Nous n’avons rien contre les conseillers fédéraux. Au contraire, notre système représentatif leur a délégué de solides pouvoirs, parce que le monde est grand et compliqué. Et nous leur en sommes reconnaissants, même si tant de dévouement tourne souvent au ridicule. Ueli notre ministre plénipotentiaire en matière de défense territoriale est certainement dans le civil un excellent gestionnaire du paysage. En d’autres termes, il sait lui l’homme de la terre de quoi il parle.
Solidement arrimé à son tracteur comme le matelot à son mât, traçant des sillons aussi droits que ses principes moraux, le nez dans le contentement de ses futures récoltes, Ueli a toujours su que la nature est patiente. On ne la lui fait pas. C’est pour ça qu’il s’agrippe à Gripen, seul contre tous, attendant que l’orage passe. Même si sa haute fonction l’oblige à s’entourer d’une garde rapprochée, censée l’inspirer à bon escient en matière de performances aéro-combatives, notre terrien d’outre-Sarine persiste et signe.
D’un point de vue strictement uelien, on peut comprendre le dilemme. Un aéronef trop performant risquerait de propulser le pilote en pays voisin, à peine le moteur allumé. La Suisse est exiguë, un confetti dans le cosmos, et il s’agit d’en tenir compte. Comme en 14, il faut du solide pour affronter l’ennemi, même s’il n’est que virtuel.
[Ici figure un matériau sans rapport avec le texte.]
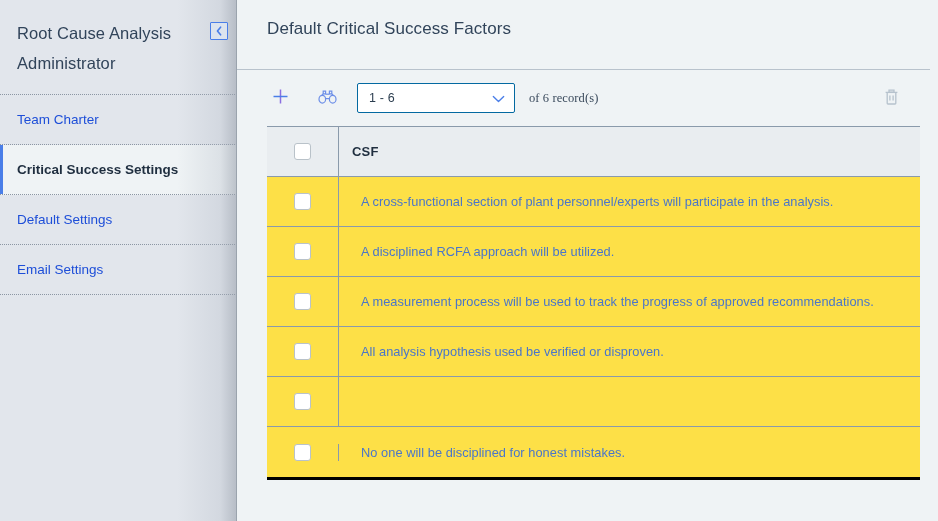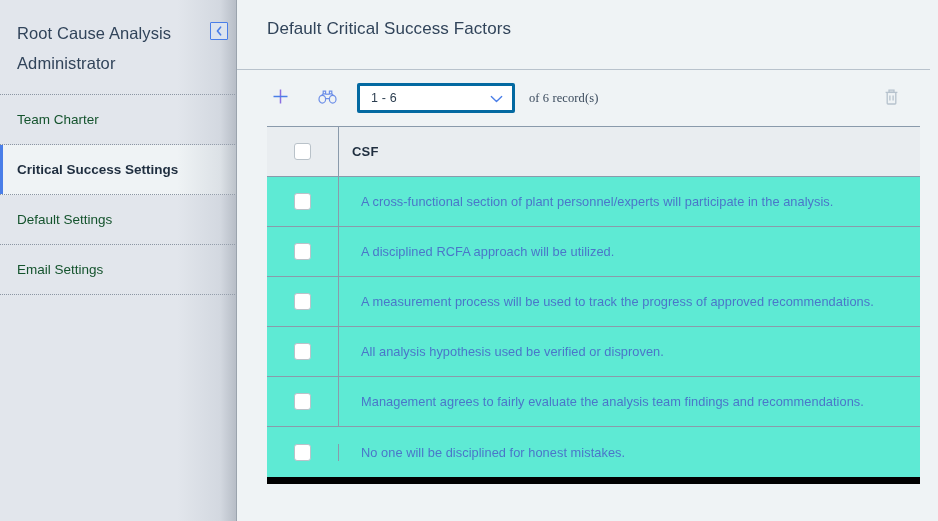--- a/index.html
+++ b/index.html
@@ -176,7 +176,7 @@
     width: 158px;
     height: 30px;
     background: #ffffff;
-    border: 3px solid #0369a1;
+    border: 1px solid #0369a1;
     border-radius: 2px;
     display: flex;
     align-items: center;

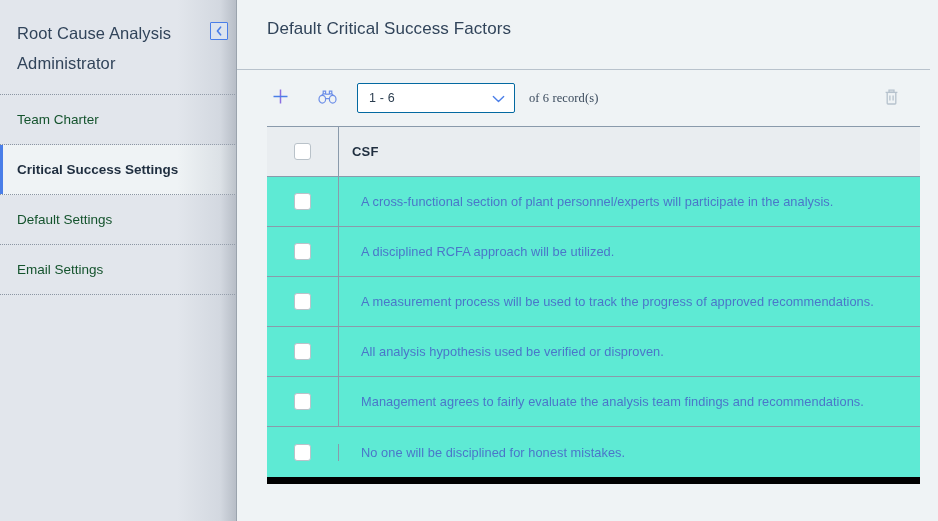--- a/index.html
+++ b/index.html
@@ -102,7 +102,7 @@
     align-items: center;
     padding: 0 17px;
     border-bottom: 1px dotted #8c96a3;
-    color: #14532d;
+    color: #1d4ed8;
     font-size: 13.5px;
     cursor: pointer;
     position: relative;

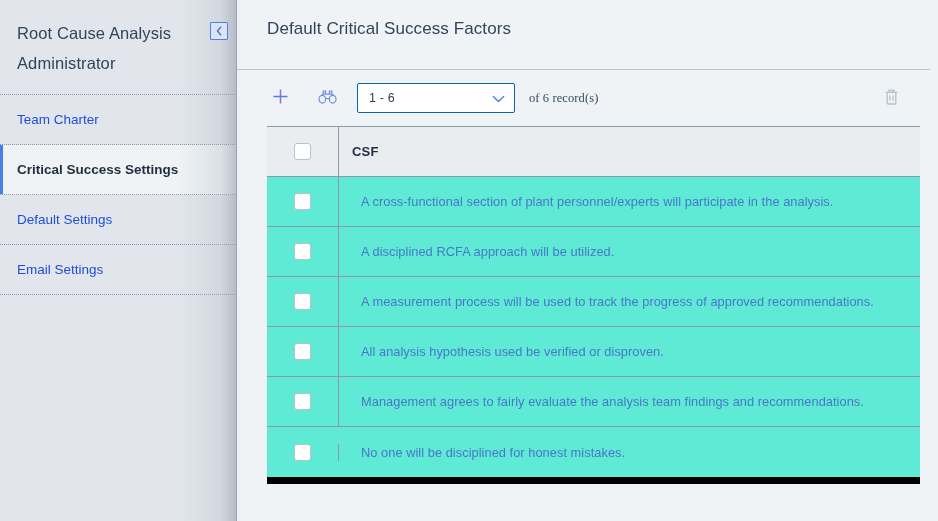--- a/index.html
+++ b/index.html
@@ -211,8 +211,8 @@
   .table-wrap {
     margin: 0 18px 0 30px;
     border-top: 1px solid #8a9aab;
-    border-bottom: 7px solid #000000;
-    background: #5eead4;
+    border-bottom: 3px solid #000000;
+    background: #fde047;
   }
 
   .grid-row {

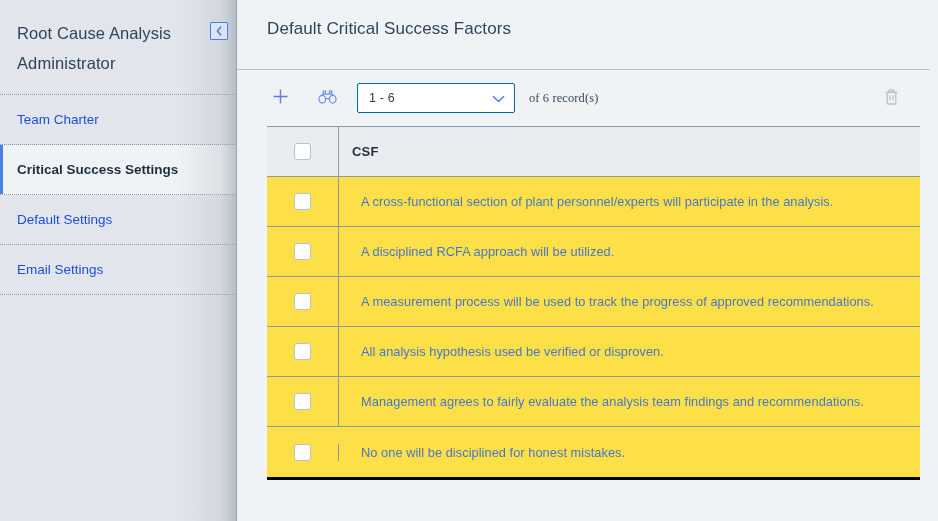--- a/index.html
+++ b/index.html
@@ -418,9 +418,6 @@
         <div class="cell-check">
           <div class="checkbox"></div>
         </div>
-        <div class="cell-main">
-          <a class="cell-link">Management agrees to fairly evaluate the analysis team findings and recommendations.</a>
-        </div>
       </div>
 
       <div class="grid-row">

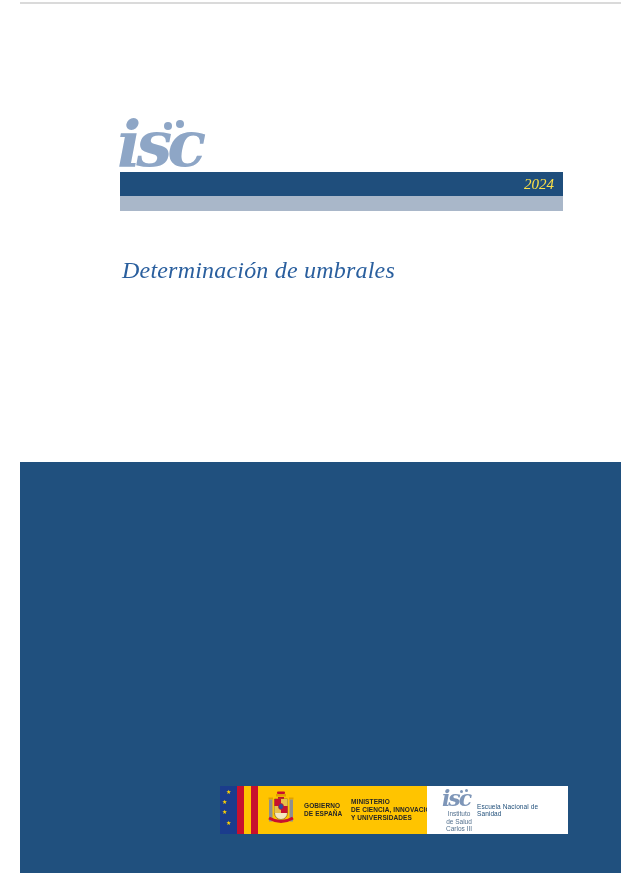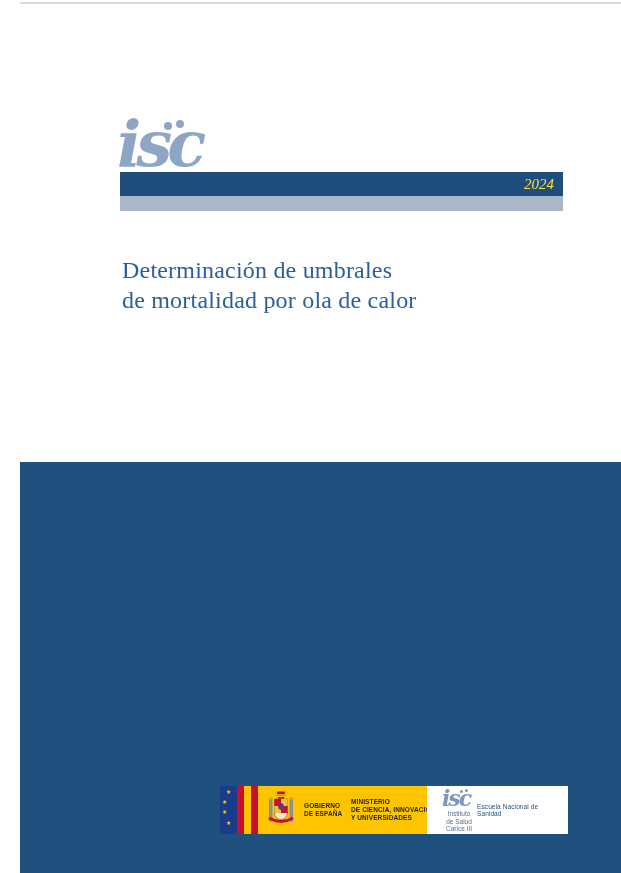--- a/index.html
+++ b/index.html
@@ -35,7 +35,7 @@
   .title {
     position:absolute; left:102px; top:256px;
     font-family:"Liberation Serif", serif; font-size:24px; line-height:29.5px;
-    color:#2A5F9E; letter-spacing:0.2px;
+    color:#2A5F9E; letter-spacing:0.2px;font-style:italic;
   }
 
   

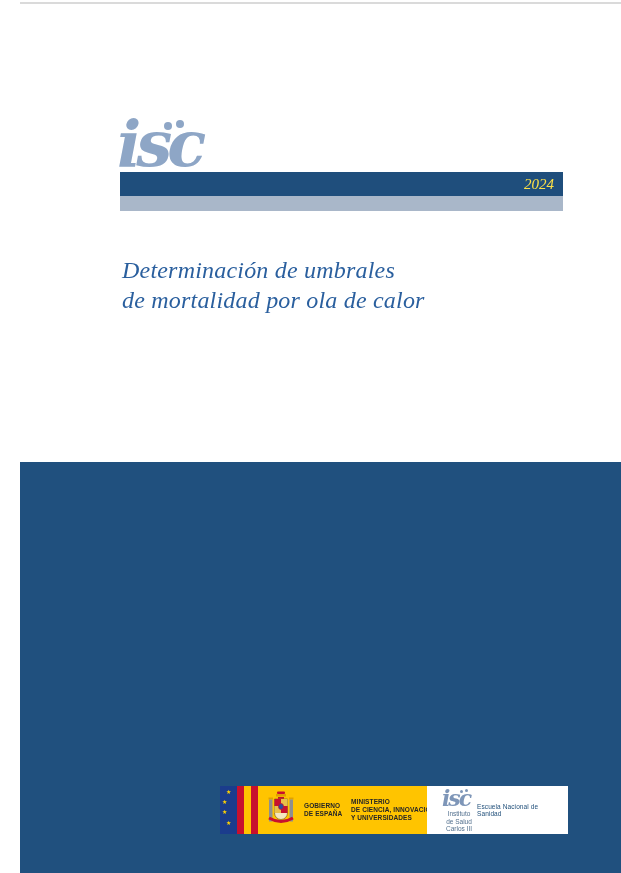--- a/index.html
+++ b/index.html
@@ -102,7 +102,6 @@
 
   <div class="title">
     <div>Determinación de umbrales</div>
-    <div>de mortalidad por ola de calor</div>
   </div>
 
   <div class="blue-panel"></div>

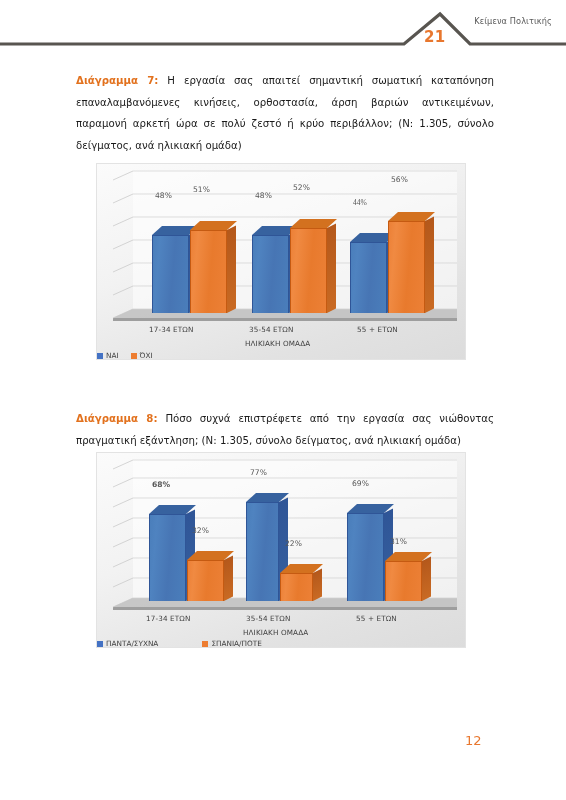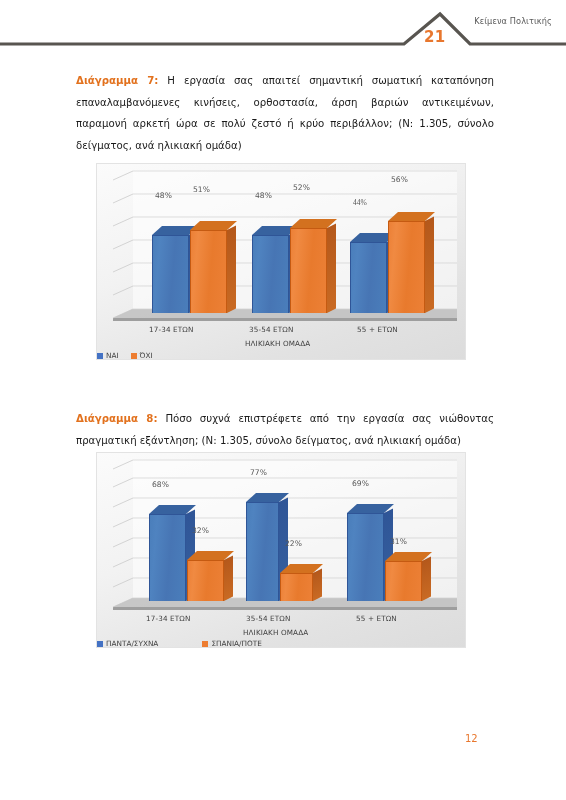--- a/index.html
+++ b/index.html
@@ -280,7 +280,7 @@
         <div class="side"></div>
         <div class="face"></div>
       </div>
-      <div class="dlabel" style="left:55px; top:27px;">68%</div>
+      <div class="dlabel" style="left:55px; top:27px;font-weight:bold;">68%</div>
       <div class="dlabel" style="left:95px; top:73px;">32%</div>
 
       <div class="bar blue" style="left:149px; width:33px; bottom:46px; height:99px;">

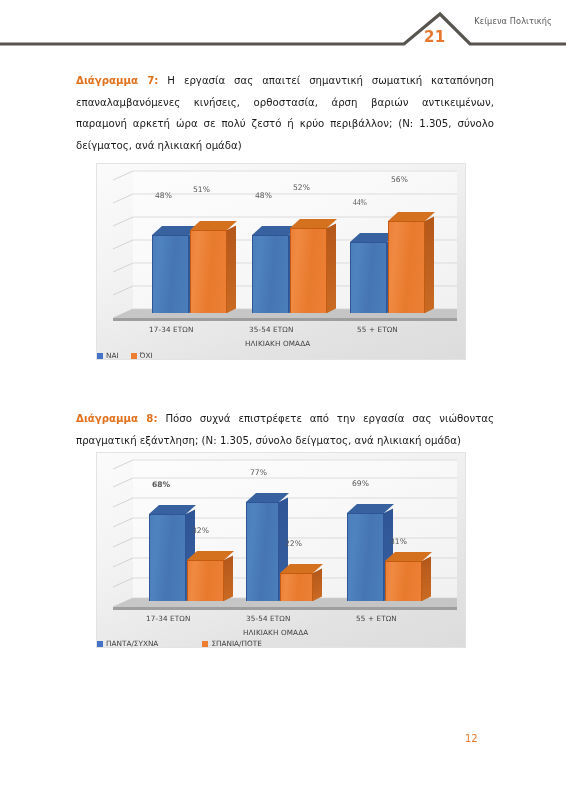--- a/index.html
+++ b/index.html
@@ -129,7 +129,7 @@
   
   .footer-number{
     position:absolute;left:465px;top:733px;
-    font-size:10px;color:#E8772E;
+    font-size:13px;color:#E8772E;
   }
 </style>
 </head>

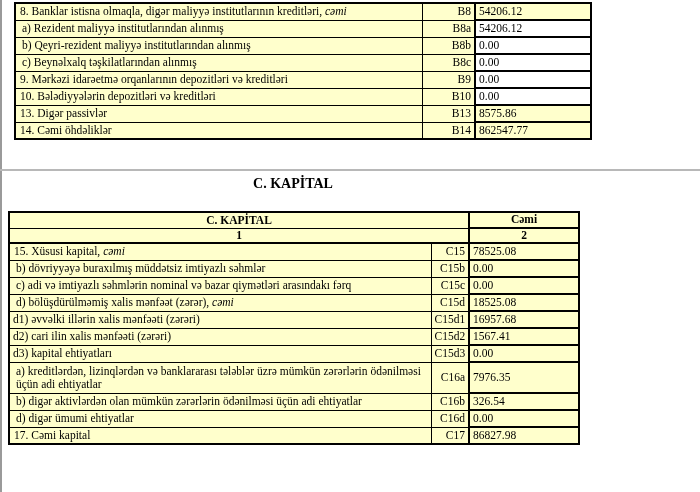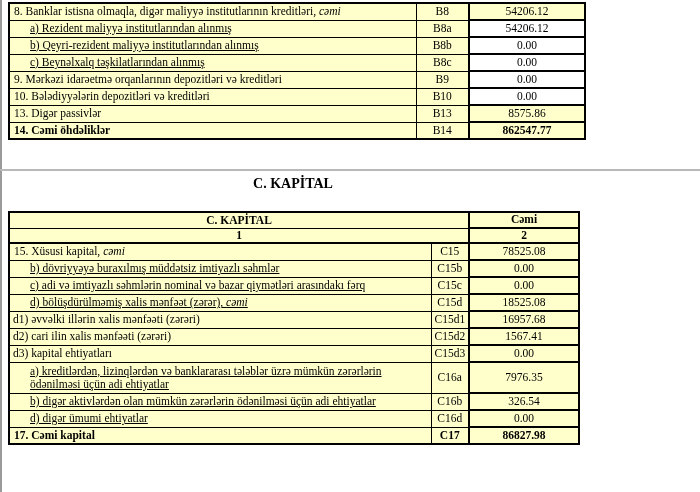--- a/index.html
+++ b/index.html
@@ -11,7 +11,7 @@
             border:2px solid #000;background:#ffffcc;}
   .tbl td{border:1px solid #000;padding:0 3px;font-size:11.5px;height:15px;
           line-height:1.15;white-space:nowrap;overflow:hidden;background:#ffffcc;}
-  .tbl-b{left:8px;top:2px;width:576px;}
+  .tbl-b{left:14px;top:2px;width:576px;}
   .tbl-c{left:8px;top:211px;width:570px;}
   td.code{text-align:center;}
   td.val{text-align:center;border-width:2px;}

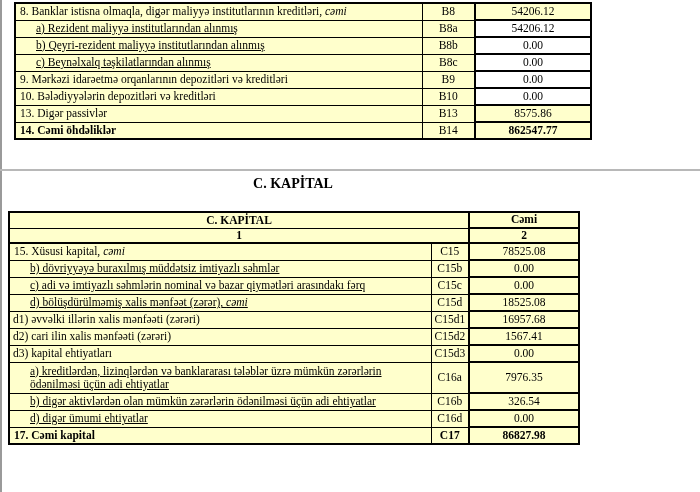--- a/index.html
+++ b/index.html
@@ -13,7 +13,7 @@
           line-height:1.15;white-space:nowrap;overflow:hidden;background:#ffffcc;}
   .tbl-b{left:14px;top:2px;width:576px;}
   .tbl-c{left:8px;top:211px;width:570px;}
-  td.code{text-align:center;}
+  td.code{text-align:right;}
   td.val{text-align:center;border-width:2px;}
   td.white{background:#ffffff;}
   td.ind0{padding-left:4px;}

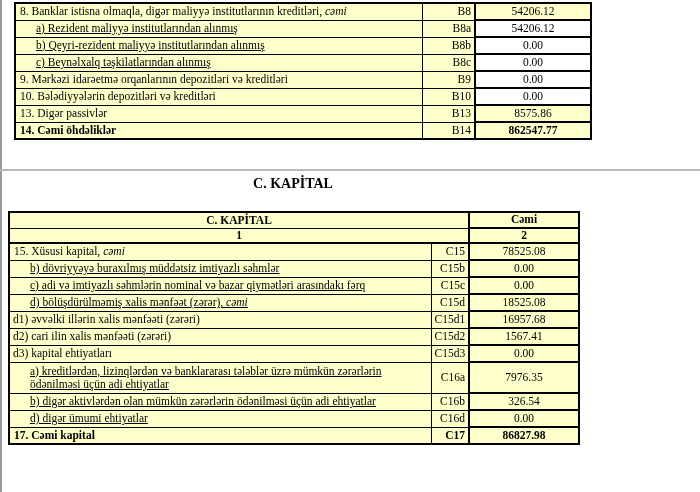--- a/index.html
+++ b/index.html
@@ -14,7 +14,7 @@
   .tbl-b{left:14px;top:2px;width:576px;}
   .tbl-c{left:8px;top:211px;width:570px;}
   td.code{text-align:right;}
-  td.val{text-align:center;border-width:2px;}
+  td.val{text-align:left;border-width:2px;}
   td.white{background:#ffffff;}
   td.ind0{padding-left:4px;}
   td.ind1{padding-left:20px;text-decoration:underline;}

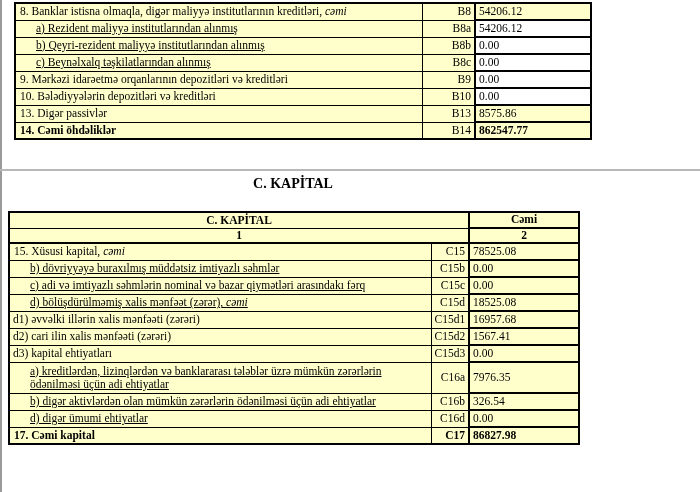--- a/index.html
+++ b/index.html
@@ -17,7 +17,7 @@
   td.val{text-align:left;border-width:2px;}
   td.white{background:#ffffff;}
   td.ind0{padding-left:4px;}
-  td.ind1{padding-left:20px;text-decoration:underline;}
+  td.ind1{padding-left:6px;}
   td.ind2{}
   .bold{font-weight:bold;}
   td.hdr{text-align:center;font-weight:bold;}

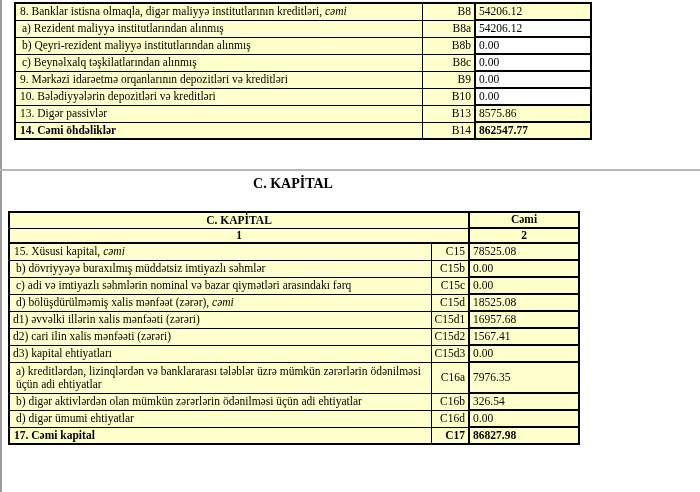--- a/index.html
+++ b/index.html
@@ -19,7 +19,7 @@
   td.ind0{padding-left:4px;}
   td.ind1{padding-left:6px;}
   td.ind2{}
-  .bold{font-weight:bold;}
+  .bold{font-weight:normal;}
   td.hdr{text-align:center;font-weight:bold;}
   tr.digits td{height:12px;border-bottom-width:2px;}
   tr.hdrrow td{height:14px;}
Cher Ueli, le monde a changé. Loin de nous faire l’apôtre du conflit armé, il s’agit de descendre de nos vélos et de s’attaquer au vrai problème: repenser l’Armée de fond en comble. Celui qui souhaiterait marquer son règne par le retour du deux roues dans l’Armée suisse, celui-là ne mérite pas notre attention. Une vision politique au niveau des pédales n’a jamais cartonné.